158日目:王都への船出。
神聖歴六一〇二年・
今日はいよいよ王都へ向けて出発です!
ミアさんのことも一応解決したので、スッキリした気持ちで旅立てます。
……本当は色々モヤモヤしてるんですけどね……仕方がありません。
よし、気持ちを切り替えて明るく元気に街を出ましょう!
港に着いたらまずミアさんの姿を探します。
一緒に旅はできませんけど、王都までは彼女の船に乗せてもらいます。
う~ん、どこでしょう……あ、見つけました!
港の隅で船に荷物を積み込んでいます。
駆け寄るとすぐに私たちの姿に気が付くミアさん。
そして、おはようにゃ~。できれば載せるのを手伝って欲しいにゃ~、と申し訳なさそうに頼んできます。
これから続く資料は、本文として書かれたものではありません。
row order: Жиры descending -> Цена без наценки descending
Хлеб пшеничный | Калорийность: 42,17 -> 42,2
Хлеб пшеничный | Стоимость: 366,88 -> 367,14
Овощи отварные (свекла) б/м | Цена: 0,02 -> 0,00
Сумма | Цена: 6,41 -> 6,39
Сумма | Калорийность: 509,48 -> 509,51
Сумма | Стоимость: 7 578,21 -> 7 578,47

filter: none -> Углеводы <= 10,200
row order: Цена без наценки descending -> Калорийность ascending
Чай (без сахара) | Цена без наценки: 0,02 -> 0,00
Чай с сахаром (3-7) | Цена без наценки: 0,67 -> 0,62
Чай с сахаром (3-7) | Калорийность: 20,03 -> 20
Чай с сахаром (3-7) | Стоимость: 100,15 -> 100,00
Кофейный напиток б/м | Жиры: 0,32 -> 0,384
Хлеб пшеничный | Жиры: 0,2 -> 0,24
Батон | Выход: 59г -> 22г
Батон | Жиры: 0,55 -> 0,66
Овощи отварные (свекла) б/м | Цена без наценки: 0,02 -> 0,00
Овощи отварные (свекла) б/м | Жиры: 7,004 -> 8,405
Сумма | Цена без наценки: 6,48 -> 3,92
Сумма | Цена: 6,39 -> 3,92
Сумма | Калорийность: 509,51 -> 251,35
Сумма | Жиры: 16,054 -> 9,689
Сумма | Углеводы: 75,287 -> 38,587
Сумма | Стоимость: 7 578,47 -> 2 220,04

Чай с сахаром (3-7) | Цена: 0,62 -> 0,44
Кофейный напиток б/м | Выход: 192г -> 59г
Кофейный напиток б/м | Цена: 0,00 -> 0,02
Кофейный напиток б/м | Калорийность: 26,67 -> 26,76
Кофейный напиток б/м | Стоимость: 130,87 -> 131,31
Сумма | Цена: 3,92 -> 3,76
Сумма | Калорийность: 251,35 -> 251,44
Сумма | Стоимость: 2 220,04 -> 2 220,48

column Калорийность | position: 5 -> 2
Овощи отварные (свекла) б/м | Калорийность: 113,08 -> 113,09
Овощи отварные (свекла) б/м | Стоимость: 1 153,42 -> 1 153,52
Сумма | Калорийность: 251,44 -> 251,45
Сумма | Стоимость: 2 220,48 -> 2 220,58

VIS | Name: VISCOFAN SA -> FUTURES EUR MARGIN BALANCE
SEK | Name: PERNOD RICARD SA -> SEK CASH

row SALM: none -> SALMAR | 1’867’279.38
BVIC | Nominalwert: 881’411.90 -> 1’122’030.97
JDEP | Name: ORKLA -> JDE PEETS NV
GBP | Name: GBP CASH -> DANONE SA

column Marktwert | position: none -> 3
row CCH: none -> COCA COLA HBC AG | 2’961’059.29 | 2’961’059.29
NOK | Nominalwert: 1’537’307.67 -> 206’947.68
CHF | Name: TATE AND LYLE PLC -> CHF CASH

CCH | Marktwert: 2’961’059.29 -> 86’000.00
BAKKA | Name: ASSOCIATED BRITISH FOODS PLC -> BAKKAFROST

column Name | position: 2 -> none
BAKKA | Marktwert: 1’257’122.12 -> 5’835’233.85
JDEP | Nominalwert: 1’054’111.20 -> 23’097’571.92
その視線の先には両手で抱えるほど大きな木箱が山積みになっていました。
……これは骨が折れそうですね。
ようやく荷物を積み終わった時には、すっかりお昼になっていました。
もうくたくたにゃ~、と船の甲板に大の字で寝転がるミアさん。
一体なんなですか? あの大量の積み荷は……。
訊くと、猫又商会の依頼品にゃ~、という答えが返ってきます。
王都へ向かうということで、急ぎの荷物を大量に任されたみたいです。
それから少し休憩した後、船はゆっくりと港を出航しました。
段々と離れていくマーガの街。
街で過ごした約二ヵ月間……少し思い出すだけでも色々ありましたねぇ。
大変な目にも沢山遭いましたけど、本当に良い街でした。
……またいつか訪れたいですね。
夜になるとミアさんが食事の準備を始めました。
……って、なんですかこの大量の食材は!?
魚介類だけじゃなくお肉やお酒まで山のようにあります!
驚いていると、皆に御馳走したくて頑張ったのにゃ! と胸を張るミアさん。
そうして完成した夕食はお店に負けないほど素晴らしいものでした。
シチューに魚のパイ包み、ステーキに彩り豊かなサラダなど等……。
とてもこの小さな船のキッチンで調理したとは思えませんね……凄いです。
食事のあと甲板に出て夜風に当たっていると、ミアさんが隣にやってきました。
その表情はどこか不安そうで今にも泣いてしまいそうです。
でも、それに気が付かない振りをして私は無言で海を眺め続けます。
暫くすると、夜は冷えるから暖かくして寝るといいにゃ、と言って操舵室へ歩いていくミアさん。
……意地悪ですね、私。ミアさんがなにか話したそうにしていたのは分かってたのに……。
はぁ~……月が丸くて綺麗ですねぇ……。
それなのに、私の心はどこか欠けているみたいです……。
そんなことを考えながら夜空を見上げていると、いつの間にか横に来ていたノアさんに頭をコツンと小突かれました。
痛いです……思わず睨み返すと、素直になりなよ、と言って呆れた様子で船室へ帰っていきます。
……分かってますよ……そんなこと。
あぁ、本当に今日は月が綺麗ですねぇ……優しい光なのに眩しくて涙が出てきます。
……王都までもう少し。ミアさんと過ごす時間もあと僅かです。
今日の収支
(特になし)
――――――――
残金:銀貨98枚、銅貨21枚
猫銀銭190枚
借金残高:金貨18枚、銀貨26枚
(_ _;)…う~う~モヤモヤします。